The media rush of tragedy and inspiration known as “AIDS at 30″ is dying down. As much as I want coverage of HIV and for there to be constant prevention messages, I’m a little relieved. I can comfortably go back to debating our current treatments and campaigns, sharing sweet and funny stories about my life with HIV, and wondering why the hell the media doesn’t pay more attention to HIV/AIDS.
We all have our coping mechanisms. Allow me a little healthy denial.
As always, my friends, please be well.
Sean Strub is once again ringing the bell about criminalizing people who do not disclose their HIV status, and it tolls for thee. We covered some of this ground when Sean and I discussed Five Things About HIV They’re Not Telling You, but in Sean’s newest posting at Poz.com, he takes this a bit further. Are we a few short steps away from prosecuting those who do not take their medications? Sean sees the intersection of “test and treat” and the treatment of those with HIV as criminals as a dangerous mix that could theoretically lead to forced treatment, just as a prisoner might be compelled to take meds. It’s a bit chilling, and perhaps fantastical, but whoever thought there would be people with HIV sentenced to jail for 20 years for spitting?
Our national disgrace known as the AIDS Drug Assistance Program (ADAP) Waiting Lists continues, and the lines keep getting longer for patients waiting to receive life-saving medications. There are reports of patients who have died during that wait. The ADAP Advocacy Association (aaa+) continues its mission to combat this lack of funding, and in their recent blog they offer evidence that the most effective weapon in our advocacy tool kit is you, referencing a study showing that when people like you and me simply pick up the phone, it matters as much as high-powered lobbyists. And it’s simple! Take a look at my video blog from the last ADAP Summit and you can get instructions on exactly what to do. Meanwhile, I’ll be attending the upcoming ADAP Conference in Washington, DC, and will share everything I can with you.

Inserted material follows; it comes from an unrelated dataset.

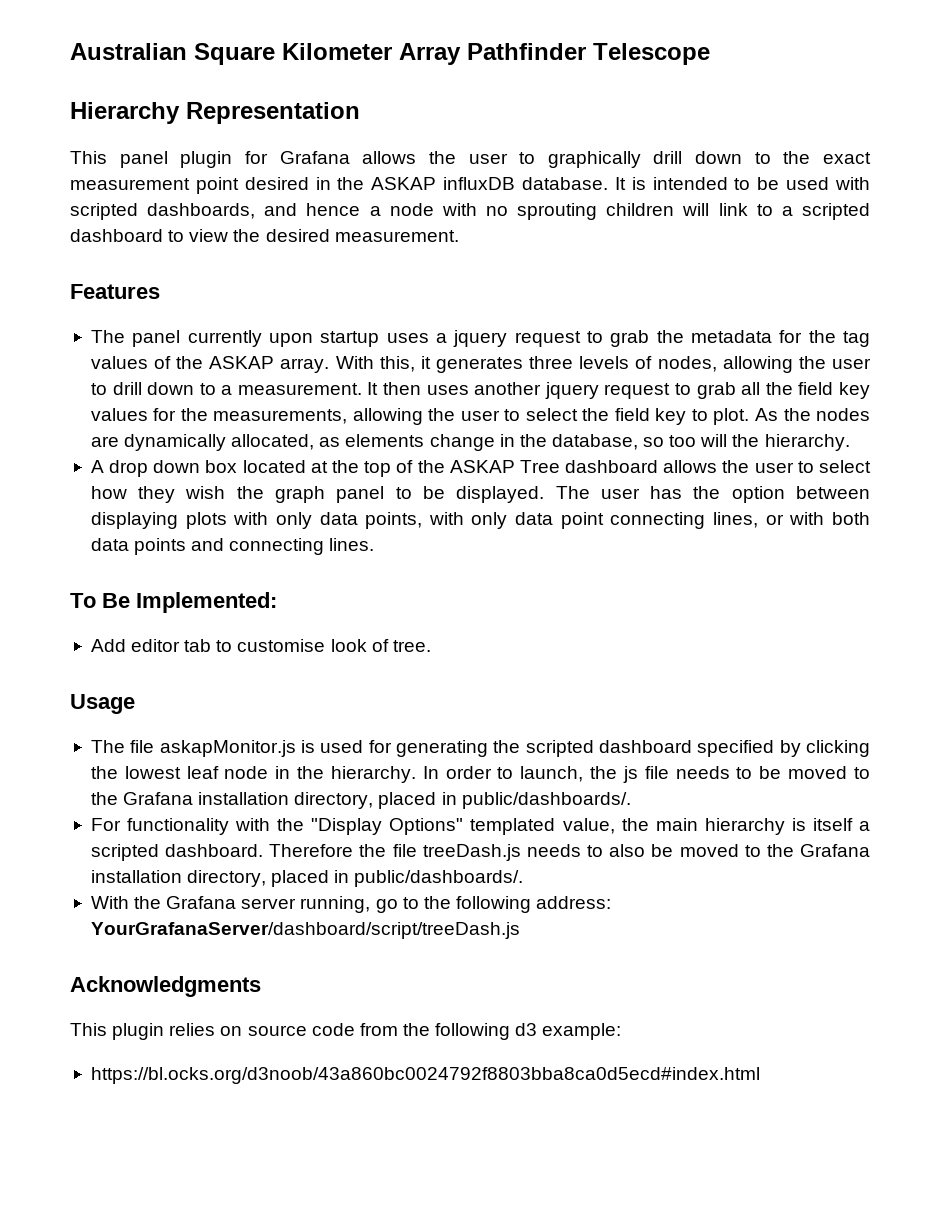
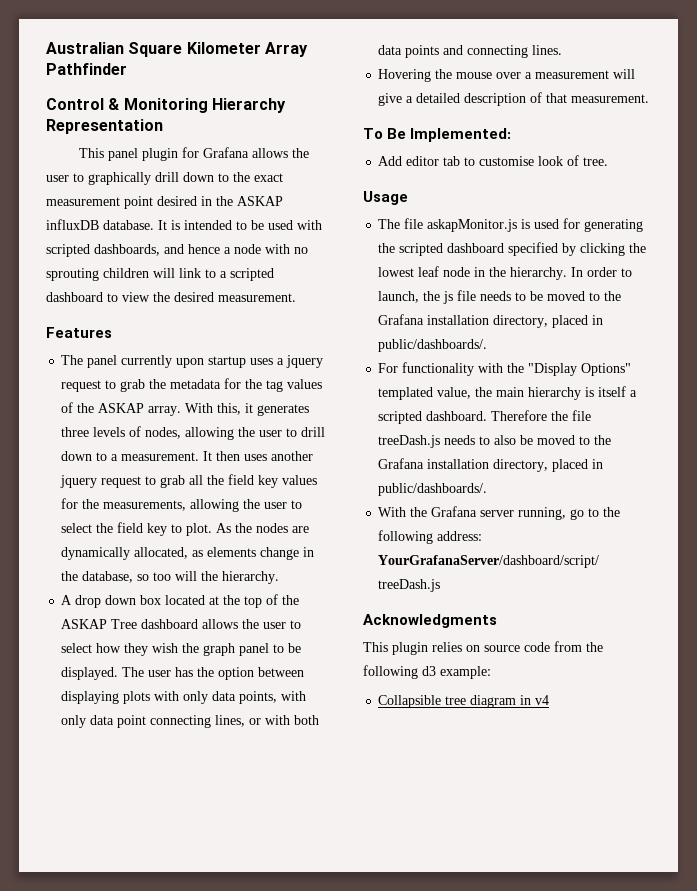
[593,43,710,65] Telescope // -> [46,98,208,113] // Control & Monitoring
(375, 544) none -> [378,69,636,82] [378,92,650,106] // Hovering the mouse over a measurement will give a detailed description of that measurement.
[90,1067,760,1084] https://bl.ocks.org/d3noob/43a860bc0024792f8803bba8ca0d5ecd#index.html -> [378,695,550,708] Collapsible tree diagram in v4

How do we bridge the LGBT generation gap? That’s been the topic of two really terrific postings this month around Gay Pride, and the communication disconnect between young and old seems to be the culprit. I’d love to be an “older mentor,” but who would have me? What spaces encourage dialogue and a chance to share our history? Olivia Ford of The Body.com raises these concerns in her excellent piece What’s It Really Going to Take to Make it Better? Olivia knows that we have a lot to gain from inter-generational interaction, but beyond the It Gets Better Project, how do we accomplish this? Meanwhile, some people think that younger gay men are ungrateful little snots. Jake Weinraub is totally over it, in his piece What Sucks About Most Privileged Gay Men for The Bilerico Project. Both are definitely worth your time, and you should always join the conversation by posting a comment!